Tal vez no sea la solución que esperabas, pero no tenemos otra opción más que evolucionar de manera consciente, uno a uno, paso a paso, respiro a respiro, empezando por nosotros, por ti y por mí, hasta convertirnos en señores de nosotros mismos, en dueños y maestros de nuestra bioquímica. No podemos seguir en guerra contra nosotros mismos y esperar que las cosas no empeoren. Después de todo, evolucionar ha sido la única constante desde el inicio del tiempo, solo que esta vez debemos hacerlo intencionalmente. ¿Es fácil? No, no lo es, hay demasiadas distracciones dentro y fuera nuestros. ¿Es imposible? Tampoco, los audaces exploradores que abrieron los caminos dejaron sus huellas para mostrarnos que es posible salir por nuestro propio pie.

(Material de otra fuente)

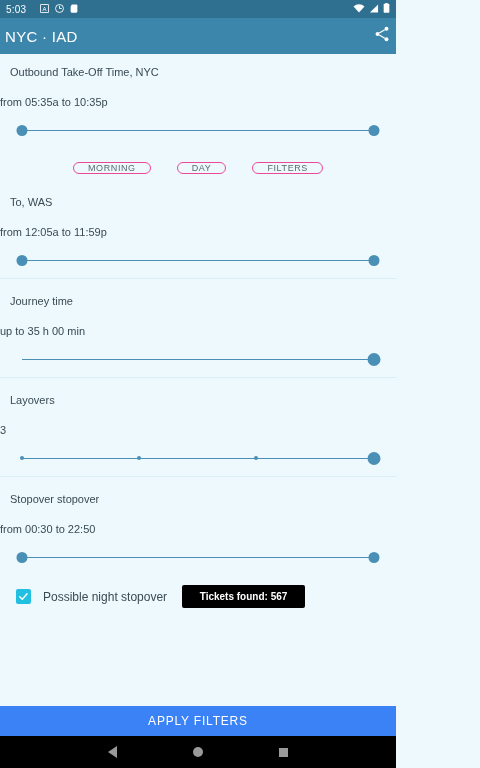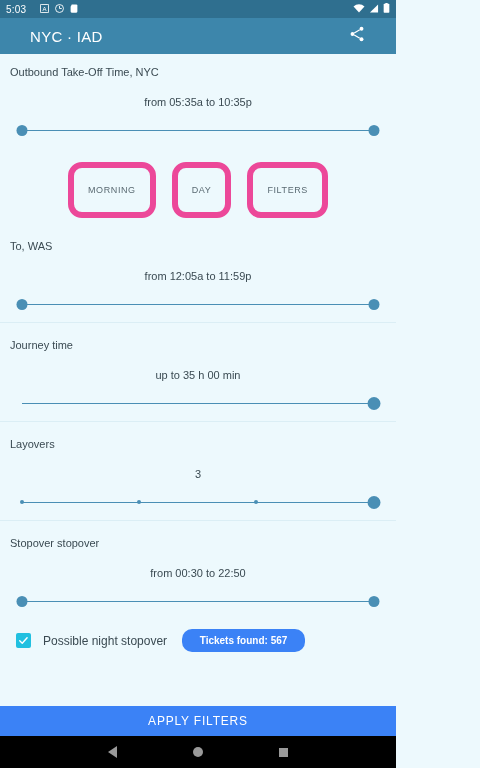--- a/index.html
+++ b/index.html
@@ -25,7 +25,7 @@
   
   .appbar {
     height:36px; background:#3d86ab; color:#fff;
-    display:flex; align-items:center; padding:0 30px;
+    display:flex; align-items:center; padding:0 5px;
     flex:0 0 36px;
   }
   .appbar-title { font-size:15px; font-weight:400; letter-spacing:.3px; }

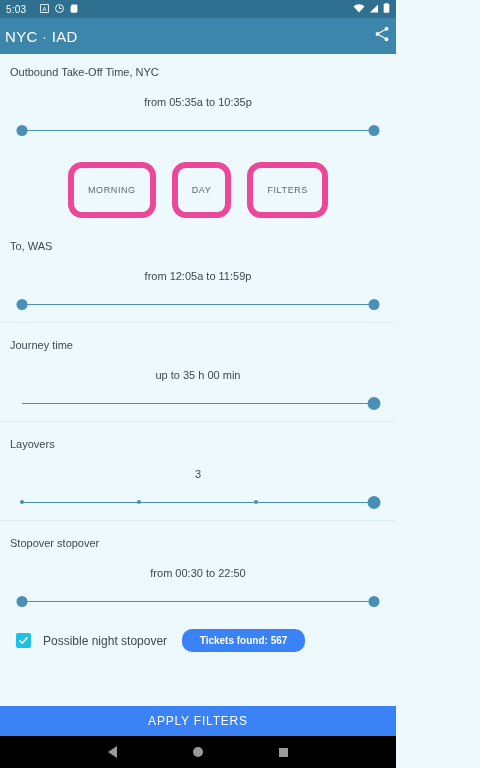--- a/index.html
+++ b/index.html
@@ -36,7 +36,7 @@
   .section { padding:10px 0 0 0; position:relative; }
   .section.divided { border-top:1px solid #dbeef5; }
   .sec-title { font-size:11px; color:#3a4a52; padding:0 10px; line-height:16px; }
-  .sec-value { font-size:11px; color:#3a4a52; text-align:center; margin-top:16px; }
+  .sec-value { font-size:11px; color:#3a4a52; margin-top:16px; }
 
   
   .slider { position:relative; height:34px; margin:6px 22px 0 22px; }

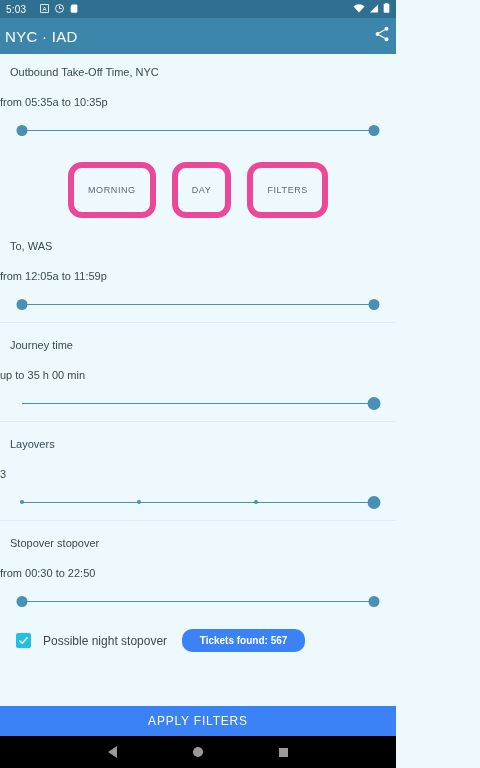--- a/index.html
+++ b/index.html
@@ -56,8 +56,8 @@
   
   .chips { display:flex; justify-content:space-around; padding:14px 60px 10px 60px; }
   .chip {
-    border:6px solid #ec4899; border-radius:14px;
-    padding:17px 14px; font-size:9px; color:#5a6a72;
+    border:1px solid #ec4899; border-radius:14px;
+    padding:0 14px; font-size:9px; color:#5a6a72;
     letter-spacing:.6px; background:transparent;
   }
 

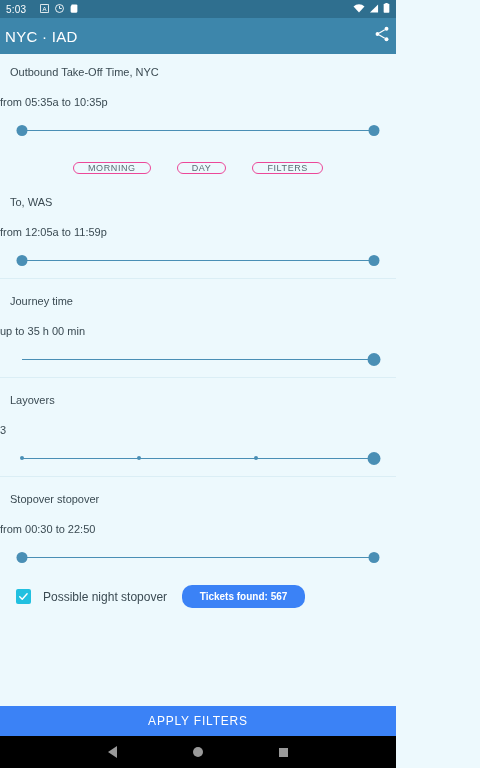--- a/index.html
+++ b/index.html
@@ -73,8 +73,8 @@
   .cb-label { font-size:12px; color:#3a4a52; }
   .tickets-badge {
     margin-left:auto; margin-right:auto;
-    background:#3b82f6; color:#fff; font-size:10px; font-weight:bold;
-    padding:6px 18px; border-radius:10px; white-space:nowrap;
+    background:#000000; color:#fff; font-size:10px; font-weight:bold;
+    padding:6px 18px; border-radius:2px; white-space:nowrap;
   }
   .spacer-right { width:60px; flex:0 0 60px; }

Tal vez te preguntes, ¿no nos hemos desviado demasiado del punto inicial?, ¿de qué serviría mi evolución a los adictos más hundidos en sus vicios? No subestimes la capacidad de ayuda que puede proveer un ser humano espiritualmente libre, no podrías brindar ayuda más valiosa a los sufrientes que no ser uno de ellos, ¿o es que ya eres libre de la pesadumbre psicológica y de las adicciones que la siguen? Para ayudar a otros a salir del infierno, primero tienes que estar saliendo o, aún mejor, estar afuera.
Los muros del laberinto infernal que nos envuelve son altos e intrincados, pero no por ello insalvables. Cada vez que un ser humano se libera de su egocentrismo y se adentra en la experiencia de la unicidad se transforma en un faro para los demás, logrando que el camino de salida se vuelva más amplio y accesible.

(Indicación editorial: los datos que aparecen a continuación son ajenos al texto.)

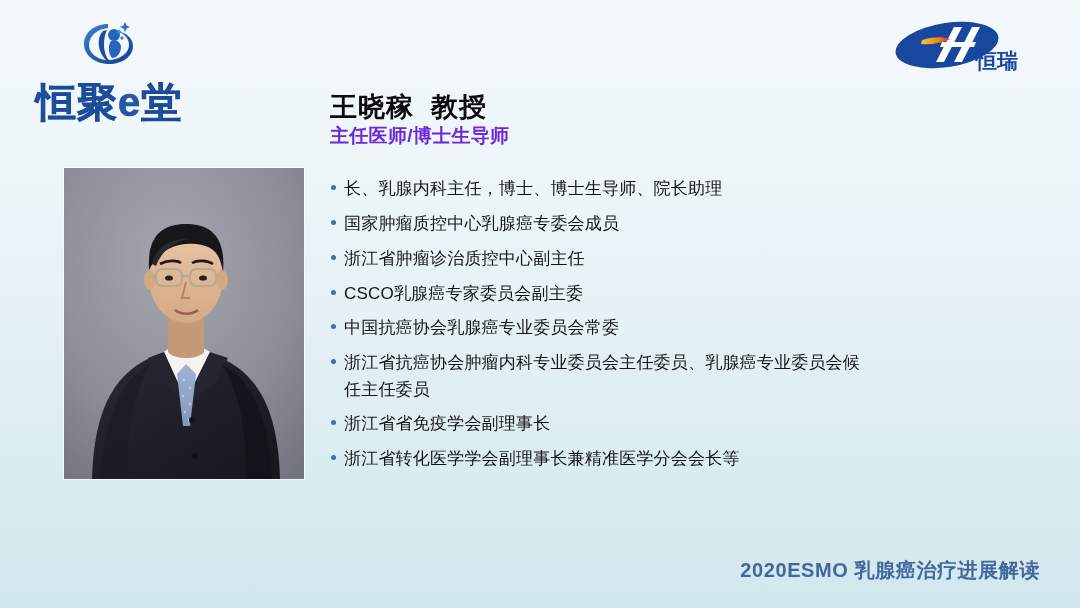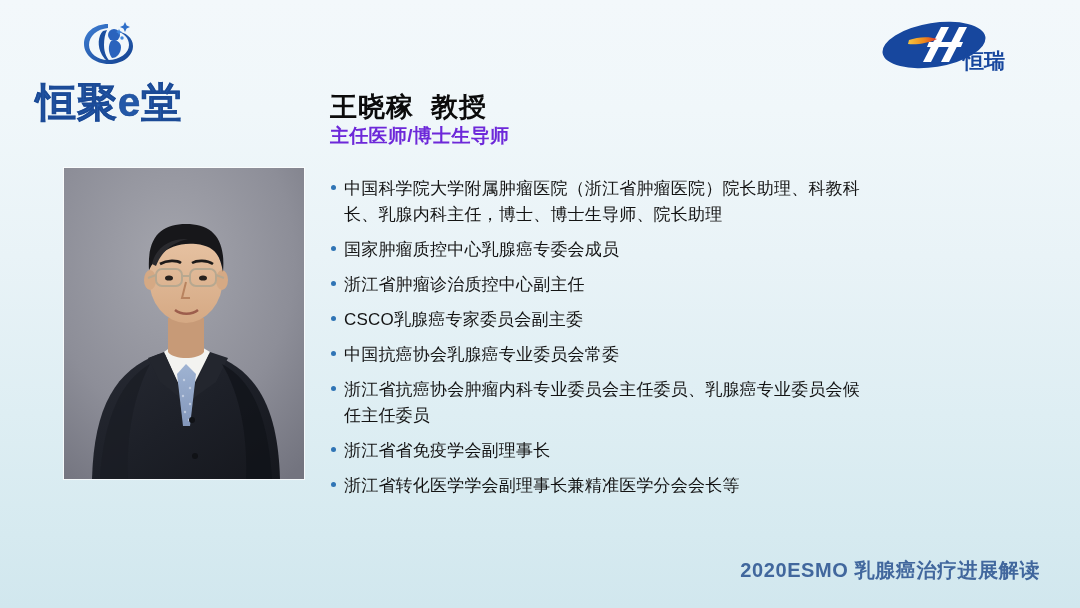--- a/index.html
+++ b/index.html
@@ -23,7 +23,7 @@
   }
 
   
-  #brand-right{position:absolute;right:61px;top:18px;width:140px;height:62px;}
+  #brand-right{position:absolute;right:48px;top:18px;width:140px;height:62px;}
   #brand-right svg{display:block;}
 
   

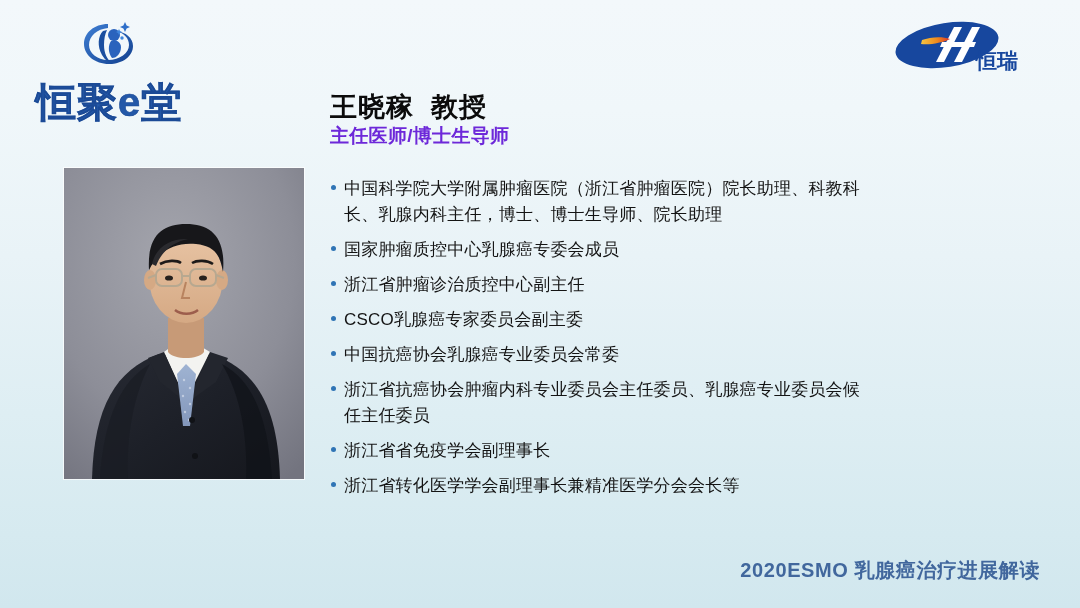--- a/index.html
+++ b/index.html
@@ -203,7 +203,6 @@
         <i></i>
       </span>
     <span class="txt">
-      <span class="ind">中国科学院大学附属肿瘤医院（浙江省肿瘤医院）院长助理、科教科</span>
       <span class="ind">长、乳腺内科主任，博士、博士生导师、院长助理</span>
     </span>
   </div>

A menos que te hayas acostumbrado al azote de las llamas del infierno y desees permanecer en él, solo tienes que buscar uno de esos caminos trascendentes y comprometerte en la práctica asidua. Algunas de estas opciones pueden ser el budismo zen o el mahayana, el taoísmo, el sufismo, el hinduísmo advaita o el misticismo cristiano.
Y con el apoyo de estas tecnologías maravillosas, gracias a las cuales estás leyendo estas palabras, nunca fue más fácil hallar una vía de escape.
Por esta ocasión, a la que puedes considerar una introducción, mi propósito no es darte el panorama completo, es imposible hacerlo en tan corto espacio, solo pretendo sembrar una semilla en ti. Intento despertar tu interés y, puesto que el interés tiene pies, si mi escrito te ha interesado lo suficiente como para leer hasta aquí, podemos considerar su lectura tu primer paso hacia la mutación psicológica que te salvará del fuego luciferino.
Yo estoy decidido a seguir caminando hasta que mi liberación ocurra, ¿qué dices, me acompañas?